Edit tracking data:
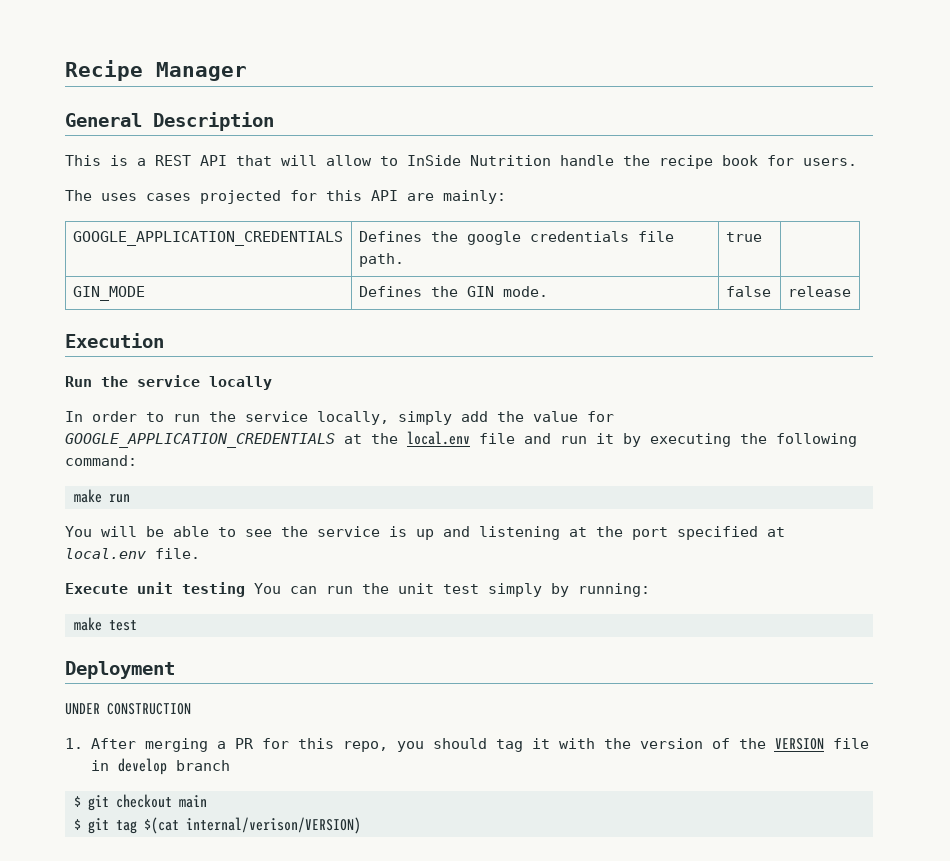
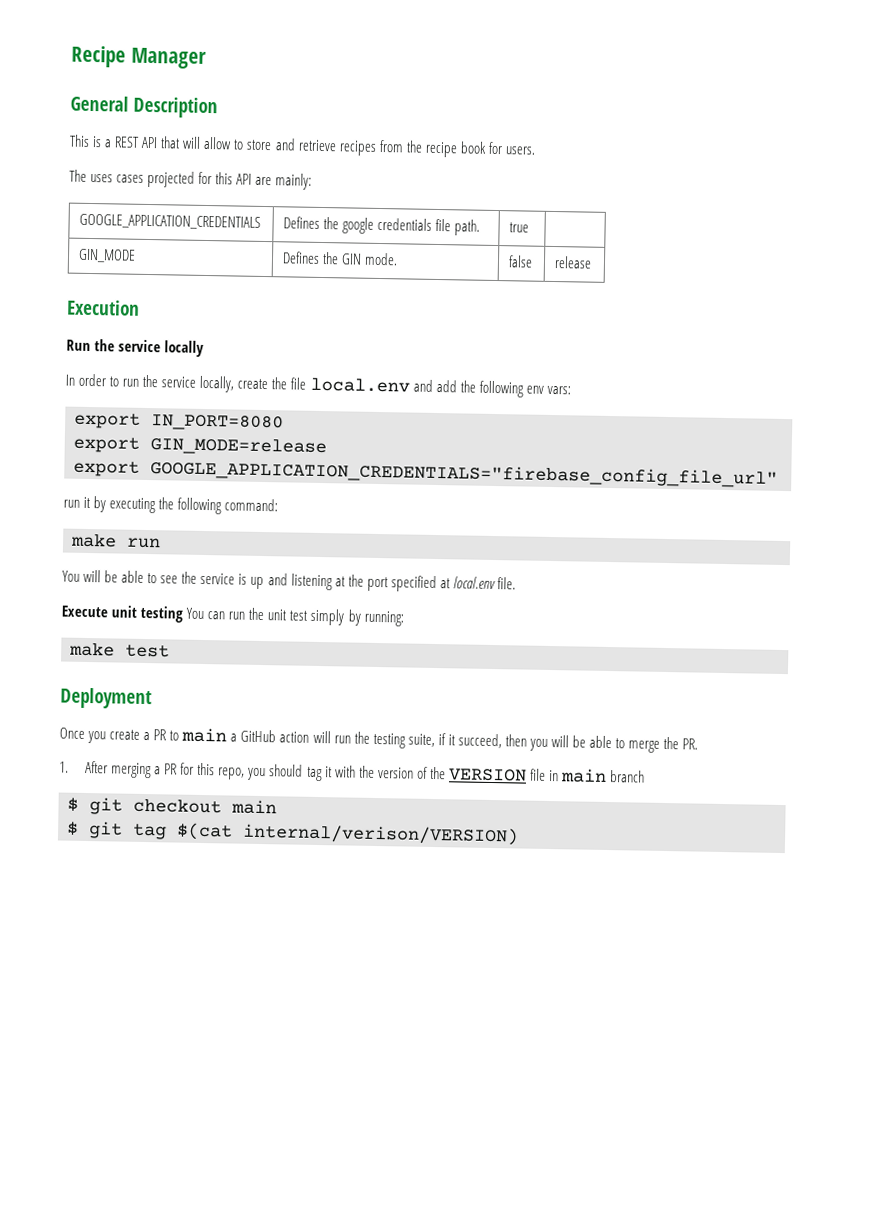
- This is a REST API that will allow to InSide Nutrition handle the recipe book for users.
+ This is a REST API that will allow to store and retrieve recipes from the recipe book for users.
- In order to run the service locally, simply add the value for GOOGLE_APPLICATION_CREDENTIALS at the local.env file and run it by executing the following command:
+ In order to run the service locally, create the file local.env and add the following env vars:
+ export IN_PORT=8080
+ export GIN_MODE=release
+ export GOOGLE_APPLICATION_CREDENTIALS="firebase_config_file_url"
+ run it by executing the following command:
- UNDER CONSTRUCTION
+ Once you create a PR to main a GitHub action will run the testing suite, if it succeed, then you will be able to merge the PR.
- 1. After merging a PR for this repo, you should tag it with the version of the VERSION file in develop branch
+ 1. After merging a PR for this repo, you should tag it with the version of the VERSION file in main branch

◆ Activity ◆
Go through the data above and print exactly the lines from its first line through the line holding "- In order to", both included, leaving pictures aside.

◆ Result of this exercise ◆
- This is a REST API that will allow to InSide Nutrition handle the recipe book for users.
+ This is a REST API that will allow to store and retrieve recipes from the recipe book for users.
- In order to run the service locally, simply add the value for GOOGLE_APPLICATION_CREDENTIALS at the local.env file and run it by executing the following command:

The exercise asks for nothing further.